**AIM OF THE TASK**:
Copy out precisely the lines from the start of the data through the line with "- SIBERIË| De oorsprong", and keep pictures out of it.

○ ○ ○

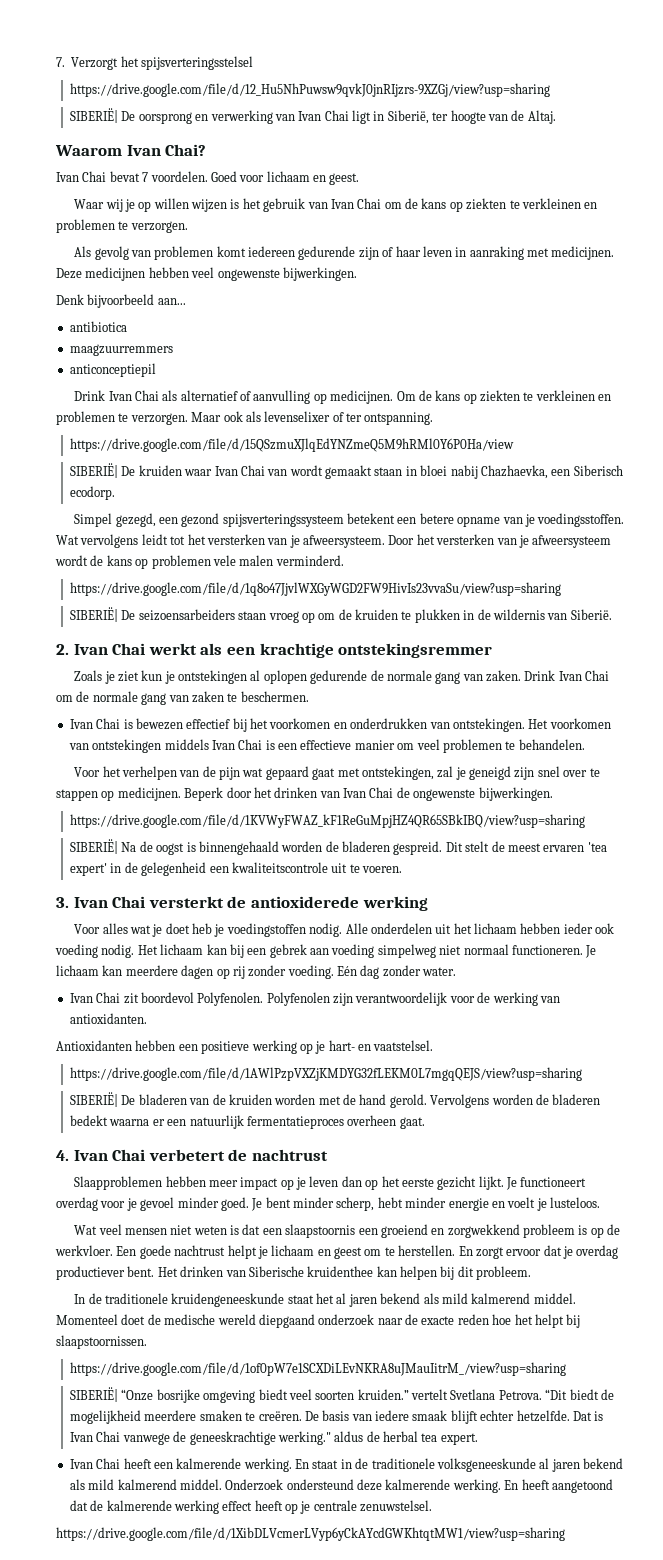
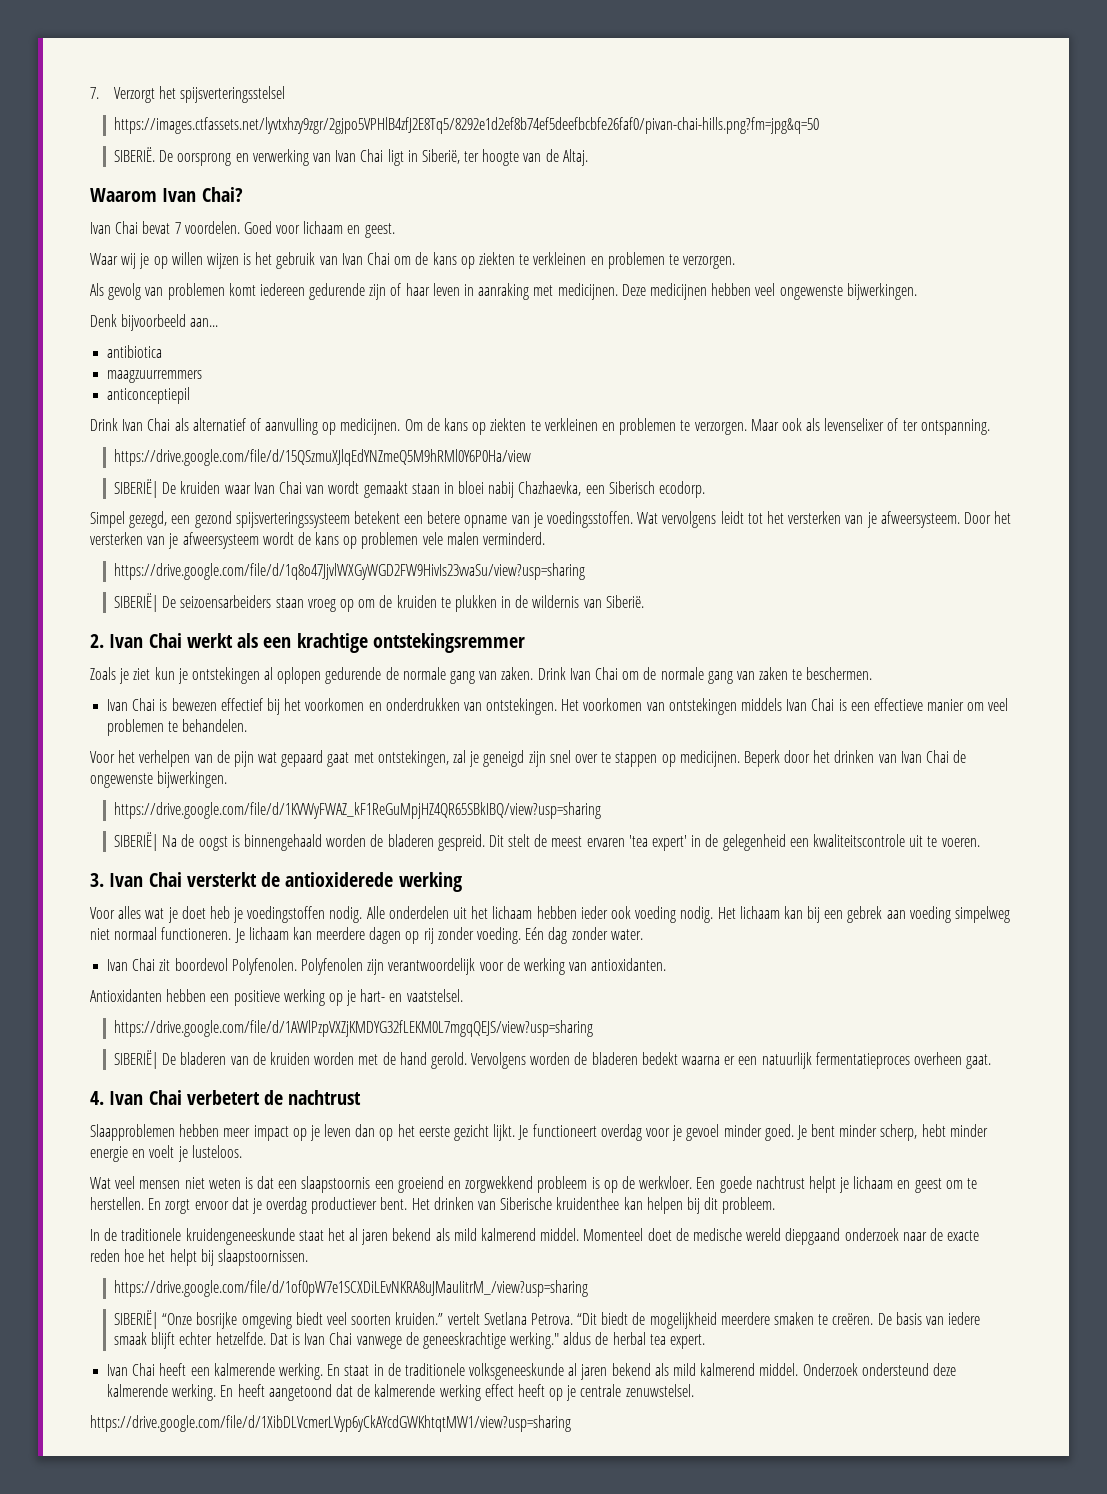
- https://drive.google.com/file/d/12_Hu5NhPuwsw9qvkJ0jnRIjzrs-9XZGj/view?usp=sharing
- SIBERIË| De oorsprong en verwerking van Ivan Chai ligt in Siberië, ter hoogte van de Altaj.
+ https://images.ctfassets.net/lyvtxhzy9zgr/2gjpo5VPHlB4zfJ2E8Tq5/8292e1d2ef8b74ef5deefbcbfe26faf0/pivan-chai-hills.png?fm=jpg&q=50
+ SIBERIË. De oorsprong en verwerking van Ivan Chai ligt in Siberië, ter hoogte van de Altaj.

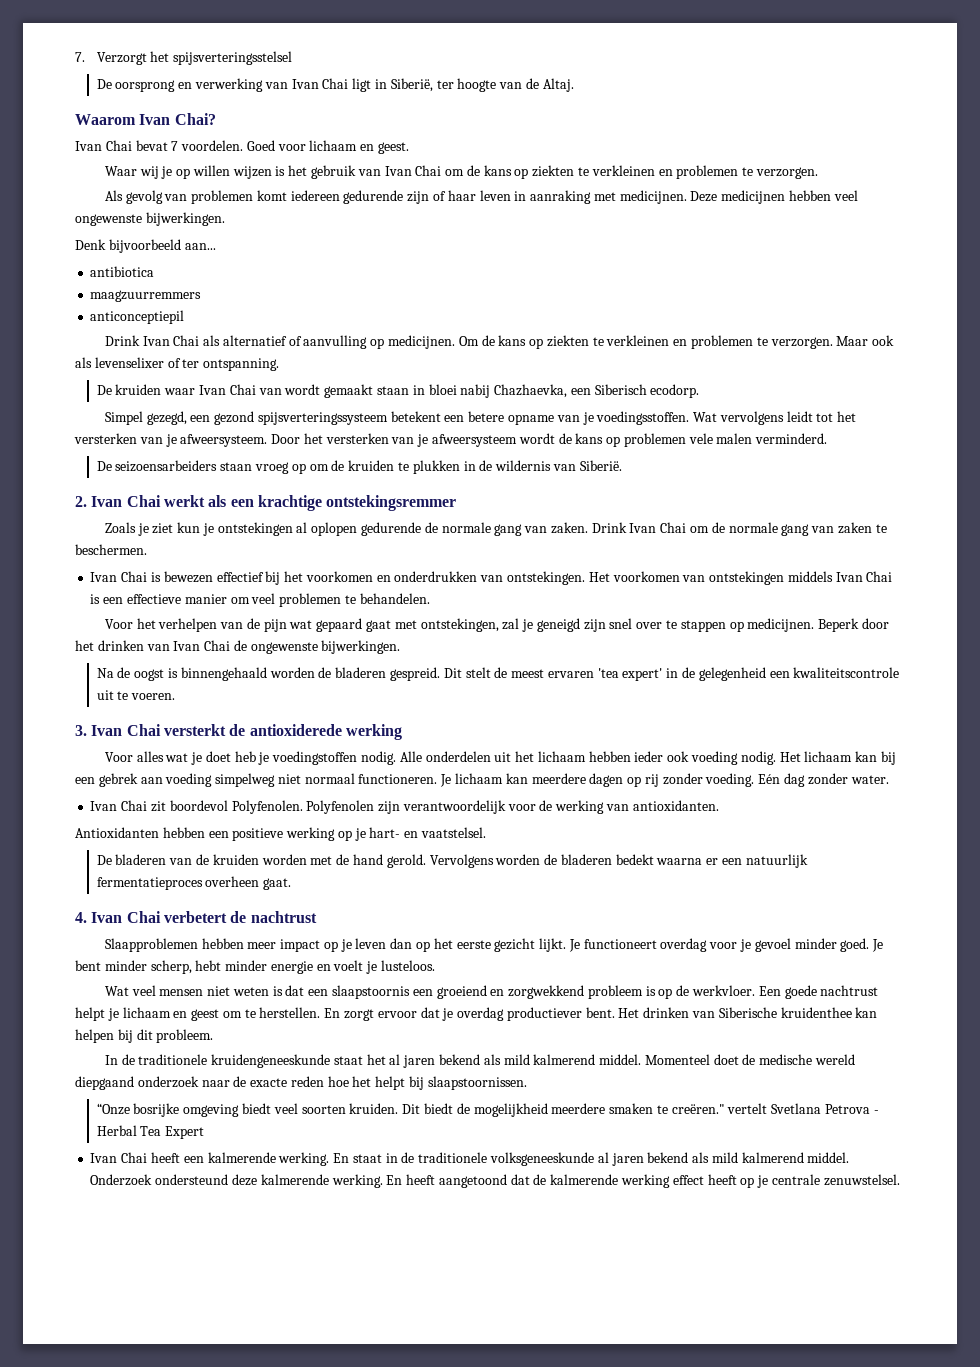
- https://images.ctfassets.net/lyvtxhzy9zgr/2gjpo5VPHlB4zfJ2E8Tq5/8292e1d2ef8b74ef5deefbcbfe26faf0/pivan-chai-hills.png?fm=jpg&q=50
- SIBERIË.
- https://drive.google.com/file/d/15QSzmuXJlqEdYNZmeQ5M9hRMl0Y6P0Ha/view
- SIBERIË| De kruiden waar Ivan Chai van wordt gemaakt staan in bloei nabij Chazhaevka, een Siberisch ecodorp.
+ De kruiden waar Ivan Chai van wordt gemaakt staan in bloei nabij Chazhaevka, een Siberisch ecodorp.
- https://drive.google.com/file/d/1q8o47JjvlWXGyWGD2FW9HivIs23vvaSu/view?usp=sharing
- SIBERIË| De seizoensarbeiders staan vroeg op om de kruiden te plukken in de wildernis van Siberië.
+ De seizoensarbeiders staan vroeg op om de kruiden te plukken in de wildernis van Siberië.
- https://drive.google.com/file/d/1KVWyFWAZ_kF1ReGuMpjHZ4QR65SBkIBQ/view?usp=sharing
- SIBERIË| Na de oogst is binnengehaald worden de bladeren gespreid.
+ Na de oogst is binnengehaald worden de bladeren gespreid.
- https://drive.google.com/file/d/1AWlPzpVXZjKMDYG32fLEKM0L7mgqQEJS/view?usp=sharing
- SIBERIË| De bladeren van de kruiden worden met de hand gerold.
+ De bladeren van de kruiden worden met de hand gerold.
- https://drive.google.com/file/d/1of0pW7e1SCXDiLEvNKRA8uJMauIitrM_/view?usp=sharing
- SIBERIË| “Onze bosrijke omgeving biedt veel soorten kruiden.” vertelt Svetlana Petrova. “Dit biedt de mogelijkheid meerdere smaken te creëren. De basis van iedere smaak blijft echter hetzelfde. Dat is Ivan Chai vanwege de geneeskrachtige werking." aldus de herbal tea expert.
+ “Onze bosrijke omgeving biedt veel soorten kruiden. Dit biedt de mogelijkheid meerdere smaken te creëren." vertelt Svetlana Petrova - Herbal Tea Expert
- https://drive.google.com/file/d/1XibDLVcmerLVyp6yCkAYcdGWKhtqtMW1/view?usp=sharing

○ ○ ○

**OUTPUT FOR THIS TASK**:
- https://drive.google.com/file/d/12_Hu5NhPuwsw9qvkJ0jnRIjzrs-9XZGj/view?usp=sharing
- SIBERIË| De oorsprong en verwerking van Ivan Chai ligt in Siberië, ter hoogte van de Altaj.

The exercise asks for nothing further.